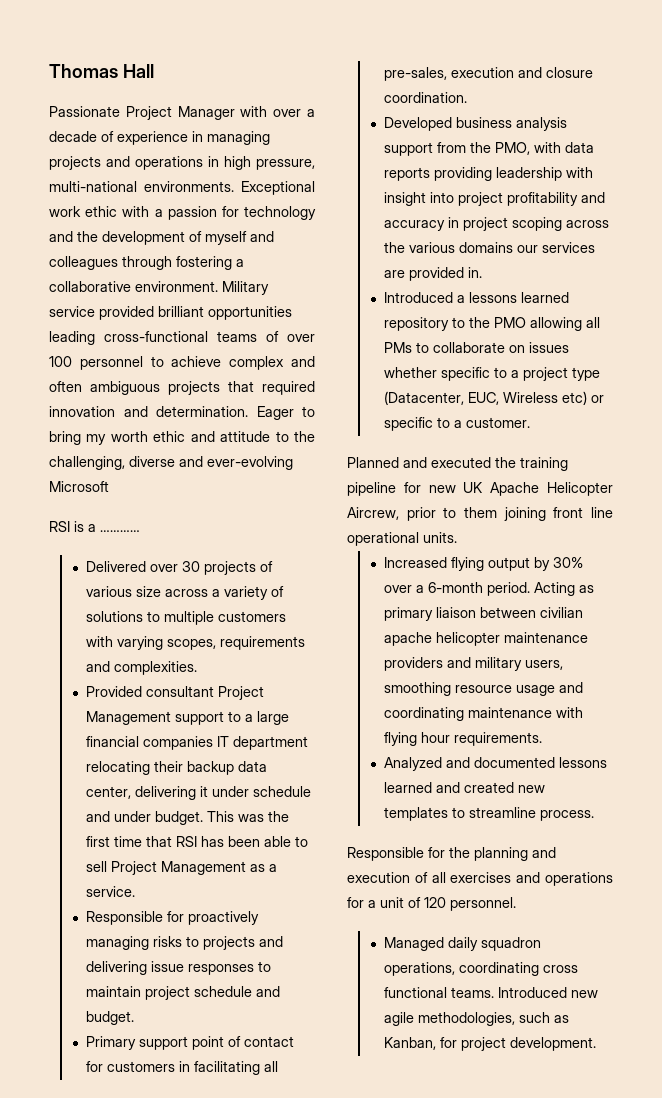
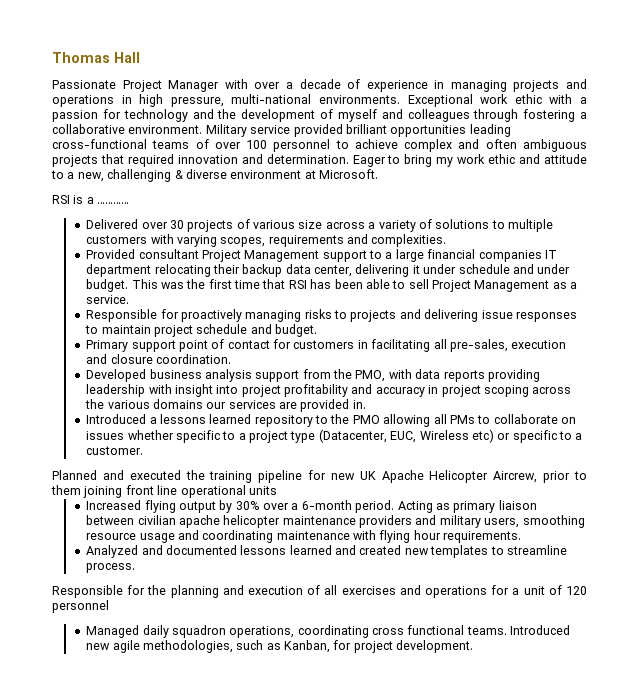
- Eager to bring my worth ethic and attitude to the challenging, diverse and ever-evolving Microsoft
+ Eager to bring my work ethic and attitude to a new, challenging & diverse environment at Microsoft.
- Planned and executed the training pipeline for new UK Apache Helicopter Aircrew, prior to them joining front line operational units.
+ Planned and executed the training pipeline for new UK Apache Helicopter Aircrew, prior to them joining front line operational units
- Responsible for the planning and execution of all exercises and operations for a unit of 120 personnel.
+ Responsible for the planning and execution of all exercises and operations for a unit of 120 personnel

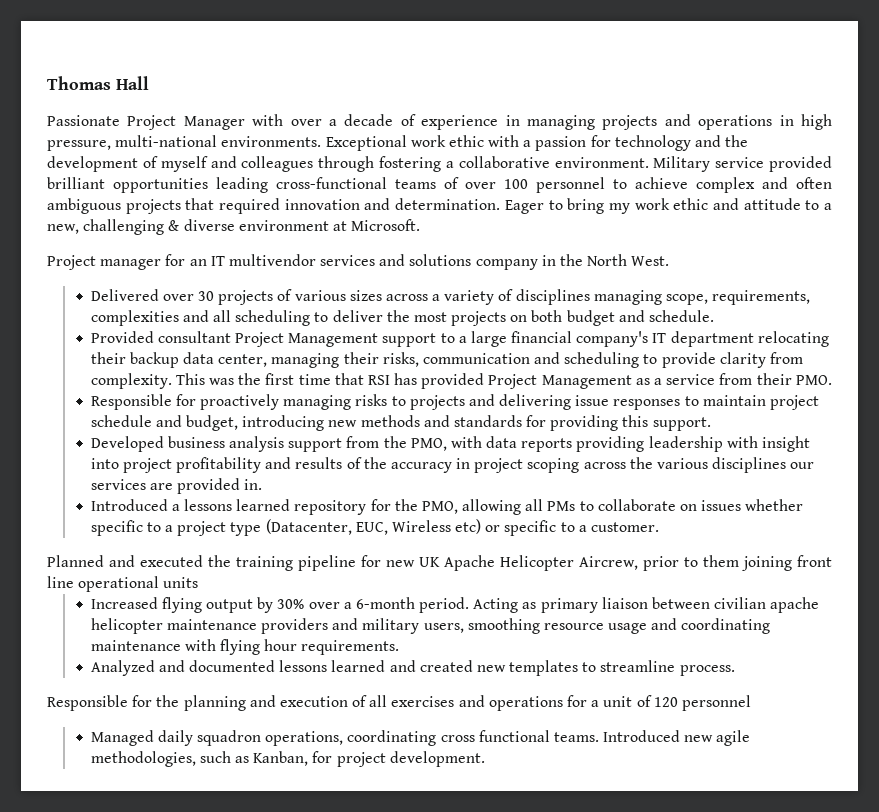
- RSI is a …………
+ Project manager for an IT multivendor services and solutions company in the North West.
- Delivered over 30 projects of various size across a variety of solutions to multiple customers with varying scopes, requirements and complexities.
+ Delivered over 30 projects of various sizes across a variety of disciplines managing scope, requirements, complexities and all scheduling to deliver the most projects on both budget and schedule.
- Provided consultant Project Management support to a large financial companies IT department relocating their backup data center, delivering it under schedule and under budget.
+ Provided consultant Project Management support to a large financial company's IT department relocating their backup data center, managing their risks, communication and scheduling to provide clarity from complexity.
- This was the first time that RSI has been able to sell Project Management as a service.
+ This was the first time that RSI has provided Project Management as a service from their PMO.
- Responsible for proactively managing risks to projects and delivering issue responses to maintain project schedule and budget.
- Primary support point of contact for customers in facilitating all pre-sales, execution and closure coordination.
+ Responsible for proactively managing risks to projects and delivering issue responses to maintain project schedule and budget, introducing new methods and standards for providing this support.
- Developed business analysis support from the PMO, with data reports providing leadership with insight into project profitability and accuracy in project scoping across the various domains our services are provided in.
+ Developed business analysis support from the PMO, with data reports providing leadership with insight into project profitability and results of the accuracy in project scoping across the various disciplines our services are provided in.
- Introduced a lessons learned repository to the PMO allowing all PMs to collaborate on issues whether specific to a project type (Datacenter, EUC, Wireless etc) or specific to a customer.
+ Introduced a lessons learned repository for the PMO, allowing all PMs to collaborate on issues whether specific to a project type (Datacenter, EUC, Wireless etc) or specific to a customer.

-=-=-

**Exercise objective**
For the string "personnel", work out how many lines of the data contain it; answer with the number alone.

**Task solution**
2